:: What needs to be done ::
Repeat, exactly and completely, the entries shown underneath.

BEGIN Supplied material

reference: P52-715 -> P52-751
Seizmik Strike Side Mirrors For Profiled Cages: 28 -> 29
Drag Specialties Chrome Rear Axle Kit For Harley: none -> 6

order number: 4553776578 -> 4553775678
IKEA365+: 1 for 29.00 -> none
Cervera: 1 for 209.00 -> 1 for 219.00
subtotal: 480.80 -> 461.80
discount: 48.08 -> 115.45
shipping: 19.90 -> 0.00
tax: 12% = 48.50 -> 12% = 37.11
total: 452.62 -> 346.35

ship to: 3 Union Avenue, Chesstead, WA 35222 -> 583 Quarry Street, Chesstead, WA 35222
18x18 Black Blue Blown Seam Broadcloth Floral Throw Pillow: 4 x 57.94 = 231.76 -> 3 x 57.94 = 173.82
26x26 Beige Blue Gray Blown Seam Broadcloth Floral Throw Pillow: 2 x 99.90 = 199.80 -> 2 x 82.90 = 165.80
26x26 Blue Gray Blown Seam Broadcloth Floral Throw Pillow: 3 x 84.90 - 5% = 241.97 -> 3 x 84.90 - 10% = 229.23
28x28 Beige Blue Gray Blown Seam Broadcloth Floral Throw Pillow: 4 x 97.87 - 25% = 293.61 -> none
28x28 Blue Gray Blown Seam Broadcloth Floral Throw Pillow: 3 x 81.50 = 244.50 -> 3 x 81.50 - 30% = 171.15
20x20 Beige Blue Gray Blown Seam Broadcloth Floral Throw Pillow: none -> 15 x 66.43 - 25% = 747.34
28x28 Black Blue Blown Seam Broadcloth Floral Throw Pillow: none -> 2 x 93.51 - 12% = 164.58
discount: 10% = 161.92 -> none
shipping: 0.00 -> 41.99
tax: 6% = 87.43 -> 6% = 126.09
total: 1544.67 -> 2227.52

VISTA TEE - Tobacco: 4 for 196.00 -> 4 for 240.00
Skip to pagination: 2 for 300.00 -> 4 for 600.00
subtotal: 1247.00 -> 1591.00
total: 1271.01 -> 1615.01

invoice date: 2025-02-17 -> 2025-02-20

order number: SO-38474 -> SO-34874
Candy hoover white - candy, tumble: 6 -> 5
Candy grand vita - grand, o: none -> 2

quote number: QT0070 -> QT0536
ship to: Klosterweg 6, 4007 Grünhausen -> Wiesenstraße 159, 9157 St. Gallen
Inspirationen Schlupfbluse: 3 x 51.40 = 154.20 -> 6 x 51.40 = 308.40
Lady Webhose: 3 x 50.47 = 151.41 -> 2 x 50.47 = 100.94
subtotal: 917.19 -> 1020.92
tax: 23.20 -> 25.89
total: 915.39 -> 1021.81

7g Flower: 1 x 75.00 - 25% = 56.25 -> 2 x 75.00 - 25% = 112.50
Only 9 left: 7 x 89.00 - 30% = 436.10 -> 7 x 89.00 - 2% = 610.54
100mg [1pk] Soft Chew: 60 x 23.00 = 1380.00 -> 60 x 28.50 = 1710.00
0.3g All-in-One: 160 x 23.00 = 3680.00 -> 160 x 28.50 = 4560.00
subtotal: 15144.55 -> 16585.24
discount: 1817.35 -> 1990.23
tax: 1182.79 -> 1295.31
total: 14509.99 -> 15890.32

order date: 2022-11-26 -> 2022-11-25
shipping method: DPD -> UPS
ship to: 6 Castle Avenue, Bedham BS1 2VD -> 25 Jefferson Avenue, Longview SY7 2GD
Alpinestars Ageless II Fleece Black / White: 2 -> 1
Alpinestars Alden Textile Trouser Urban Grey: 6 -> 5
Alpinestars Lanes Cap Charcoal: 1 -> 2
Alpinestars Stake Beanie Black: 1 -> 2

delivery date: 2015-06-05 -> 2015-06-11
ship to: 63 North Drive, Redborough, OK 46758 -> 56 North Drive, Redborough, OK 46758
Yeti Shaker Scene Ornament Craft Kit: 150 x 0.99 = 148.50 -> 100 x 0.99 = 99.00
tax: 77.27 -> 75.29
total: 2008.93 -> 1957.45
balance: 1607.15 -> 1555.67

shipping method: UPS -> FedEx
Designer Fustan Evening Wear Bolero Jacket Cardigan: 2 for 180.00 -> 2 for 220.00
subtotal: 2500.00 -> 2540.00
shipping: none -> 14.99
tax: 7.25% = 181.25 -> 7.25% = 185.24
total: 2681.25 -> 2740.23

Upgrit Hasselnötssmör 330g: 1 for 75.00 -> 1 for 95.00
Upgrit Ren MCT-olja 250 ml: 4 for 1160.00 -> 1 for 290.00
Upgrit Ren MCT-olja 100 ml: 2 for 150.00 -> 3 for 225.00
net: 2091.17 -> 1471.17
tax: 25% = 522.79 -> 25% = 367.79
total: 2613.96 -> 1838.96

END Supplied material

:: Written answer ::
reference: P52-715 -> P52-751
Seizmik Strike Side Mirrors For Profiled Cages: 28 -> 29
Drag Specialties Chrome Rear Axle Kit For Harley: none -> 6

order number: 4553776578 -> 4553775678
IKEA365+: 1 for 29.00 -> none
Cervera: 1 for 209.00 -> 1 for 219.00
subtotal: 480.80 -> 461.80
discount: 48.08 -> 115.45
shipping: 19.90 -> 0.00
tax: 12% = 48.50 -> 12% = 37.11
total: 452.62 -> 346.35

ship to: 3 Union Avenue, Chesstead, WA 35222 -> 583 Quarry Street, Chesstead, WA 35222
18x18 Black Blue Blown Seam Broadcloth Floral Throw Pillow: 4 x 57.94 = 231.76 -> 3 x 57.94 = 173.82
26x26 Beige Blue Gray Blown Seam Broadcloth Floral Throw Pillow: 2 x 99.90 = 199.80 -> 2 x 82.90 = 165.80
26x26 Blue Gray Blown Seam Broadcloth Floral Throw Pillow: 3 x 84.90 - 5% = 241.97 -> 3 x 84.90 - 10% = 229.23
28x28 Beige Blue Gray Blown Seam Broadcloth Floral Throw Pillow: 4 x 97.87 - 25% = 293.61 -> none
28x28 Blue Gray Blown Seam Broadcloth Floral Throw Pillow: 3 x 81.50 = 244.50 -> 3 x 81.50 - 30% = 171.15
20x20 Beige Blue Gray Blown Seam Broadcloth Floral Throw Pillow: none -> 15 x 66.43 - 25% = 747.34
28x28 Black Blue Blown Seam Broadcloth Floral Throw Pillow: none -> 2 x 93.51 - 12% = 164.58
discount: 10% = 161.92 -> none
shipping: 0.00 -> 41.99
tax: 6% = 87.43 -> 6% = 126.09
total: 1544.67 -> 2227.52

VISTA TEE - Tobacco: 4 for 196.00 -> 4 for 240.00
Skip to pagination: 2 for 300.00 -> 4 for 600.00
subtotal: 1247.00 -> 1591.00
total: 1271.01 -> 1615.01

invoice date: 2025-02-17 -> 2025-02-20

order number: SO-38474 -> SO-34874
Candy hoover white - candy, tumble: 6 -> 5
Candy grand vita - grand, o: none -> 2

quote number: QT0070 -> QT0536
ship to: Klosterweg 6, 4007 Grünhausen -> Wiesenstraße 159, 9157 St. Gallen
Inspirationen Schlupfbluse: 3 x 51.40 = 154.20 -> 6 x 51.40 = 308.40
Lady Webhose: 3 x 50.47 = 151.41 -> 2 x 50.47 = 100.94
subtotal: 917.19 -> 1020.92
tax: 23.20 -> 25.89
total: 915.39 -> 1021.81

7g Flower: 1 x 75.00 - 25% = 56.25 -> 2 x 75.00 - 25% = 112.50
Only 9 left: 7 x 89.00 - 30% = 436.10 -> 7 x 89.00 - 2% = 610.54
100mg [1pk] Soft Chew: 60 x 23.00 = 1380.00 -> 60 x 28.50 = 1710.00
0.3g All-in-One: 160 x 23.00 = 3680.00 -> 160 x 28.50 = 4560.00
subtotal: 15144.55 -> 16585.24
discount: 1817.35 -> 1990.23
tax: 1182.79 -> 1295.31
total: 14509.99 -> 15890.32

order date: 2022-11-26 -> 2022-11-25
shipping method: DPD -> UPS
ship to: 6 Castle Avenue, Bedham BS1 2VD -> 25 Jefferson Avenue, Longview SY7 2GD
Alpinestars Ageless II Fleece Black / White: 2 -> 1
Alpinestars Alden Textile Trouser Urban Grey: 6 -> 5
Alpinestars Lanes Cap Charcoal: 1 -> 2
Alpinestars Stake Beanie Black: 1 -> 2

delivery date: 2015-06-05 -> 2015-06-11
ship to: 63 North Drive, Redborough, OK 46758 -> 56 North Drive, Redborough, OK 46758
Yeti Shaker Scene Ornament Craft Kit: 150 x 0.99 = 148.50 -> 100 x 0.99 = 99.00
tax: 77.27 -> 75.29
total: 2008.93 -> 1957.45
balance: 1607.15 -> 1555.67

shipping method: UPS -> FedEx
Designer Fustan Evening Wear Bolero Jacket Cardigan: 2 for 180.00 -> 2 for 220.00
subtotal: 2500.00 -> 2540.00
shipping: none -> 14.99
tax: 7.25% = 181.25 -> 7.25% = 185.24
total: 2681.25 -> 2740.23

Upgrit Hasselnötssmör 330g: 1 for 75.00 -> 1 for 95.00
Upgrit Ren MCT-olja 250 ml: 4 for 1160.00 -> 1 for 290.00
Upgrit Ren MCT-olja 100 ml: 2 for 150.00 -> 3 for 225.00
net: 2091.17 -> 1471.17
tax: 25% = 522.79 -> 25% = 367.79
total: 2613.96 -> 1838.96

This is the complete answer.